- Interactive map of Bougnack
- Country: Senegal
- Region: Casamance
- Department: Ziguinchor Department
- Arrondissement: Nyassia Arrondissement
- Commune: Nyassia
- Elevation: 10 m (33 ft)

Population (2013)
- • Total: 0
- Time zone: UTC+0 (GMT)

= Bougnack =

Bougnack, also known as Bouniak, is a settlement in Nyassia, Ziguinchor Department, Casamance, Senegal.

== History ==
In 1963, during the Portuguese Colonial War, Portuguese military forces caused an incident which would go on to be decried by the United Nations in United Nations Security Council Resolution 178.

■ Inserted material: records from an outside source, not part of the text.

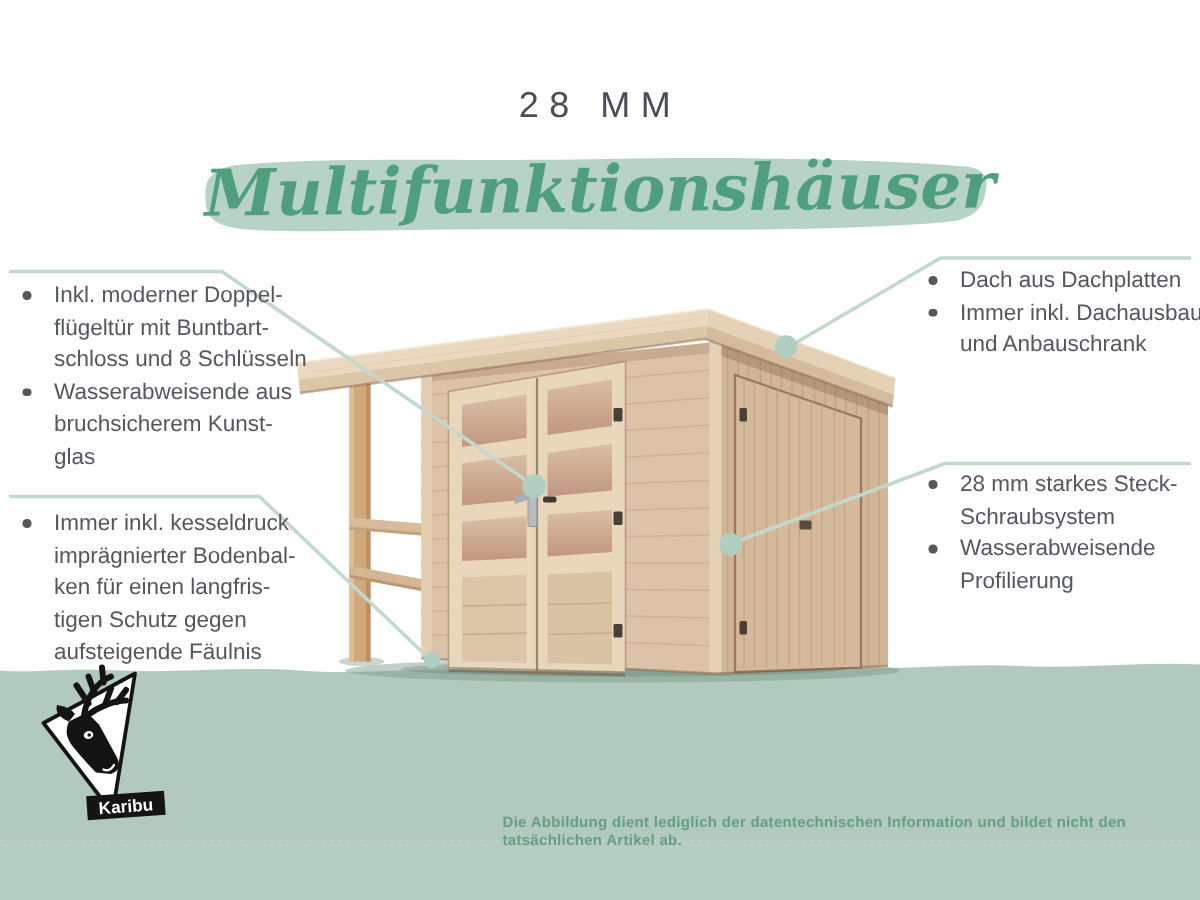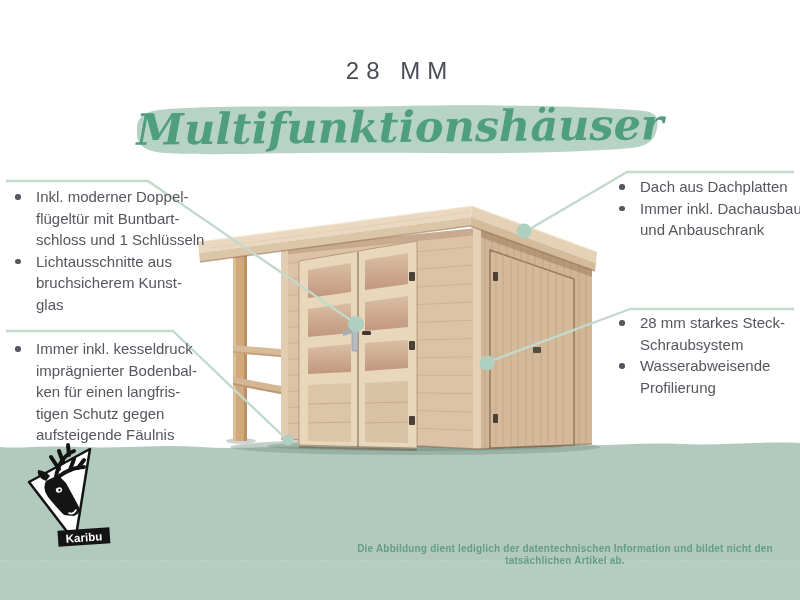--- a/index.html
+++ b/index.html
@@ -213,7 +213,7 @@
   <ul class="callouts" id="left-top">
     <li>Inkl. moderner Doppel-
 flügeltür mit Buntbart-
-schloss und 1 Schlüsseln</li>
+schloss und 8 Schlüsseln</li>
     <li>Lichtausschnitte aus
 bruchsicherem Kunst-
 glas</li>

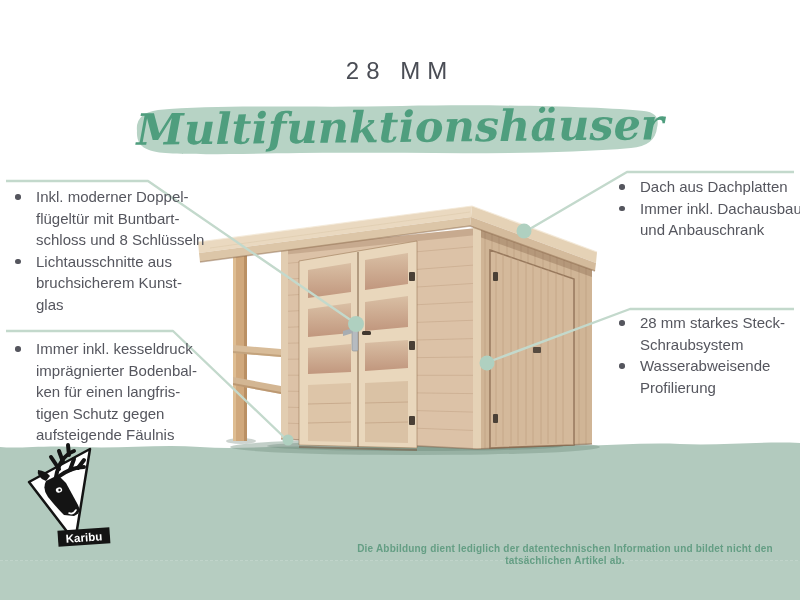--- a/index.html
+++ b/index.html
@@ -214,7 +214,7 @@
     <li>Inkl. moderner Doppel-
 flügeltür mit Buntbart-
 schloss und 8 Schlüsseln</li>
-    <li>Lichtausschnitte aus
+    <li>Wasserabweisende aus
 bruchsicherem Kunst-
 glas</li>
   </ul>

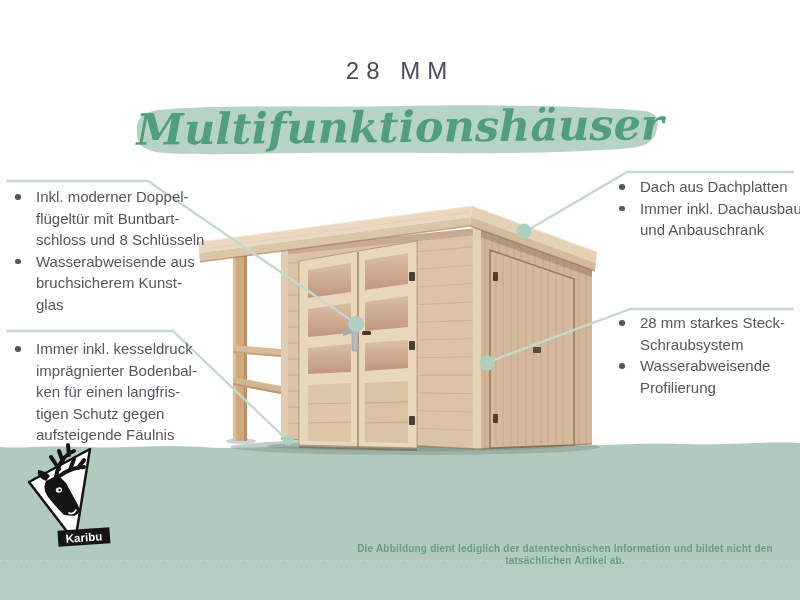--- a/index.html
+++ b/index.html
@@ -20,7 +20,7 @@
   #left-bottom{top:338px;left:8px;width:210px;}
   #right-top{top:176px;left:612px;width:190px;}
   #right-bottom{top:312px;left:612px;width:190px;}
-  .disclaimer{position:absolute;top:543px;left:335px;width:460px;z-index:3;text-align:center;
+  .disclaimer{position:absolute;top:543px;left:335px;width:460px;z-index:3;
       font-size:10px;font-weight:700;letter-spacing:0.2px;line-height:12px;color:#649e84;}
 </style>
 </head>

During the Casamance conflict, the town's population completely fled. As of 2013, the settlement was still depopulated. Following the 2014 ceasefire, efforts were made to demine the region. However, as May 2025, some mines still remained in Bougnack and the neighboring village of Badème, and while Badème was slowly being repopulated, the population of Bougnack still had not returned.

In 2017, the village of Bougnack was included in a list of villages near the border with Guinea-Bissau as part of an initiative for peace.

== Geography ==
Bougnack is located in the Nyassia commune, near villages such as Badème.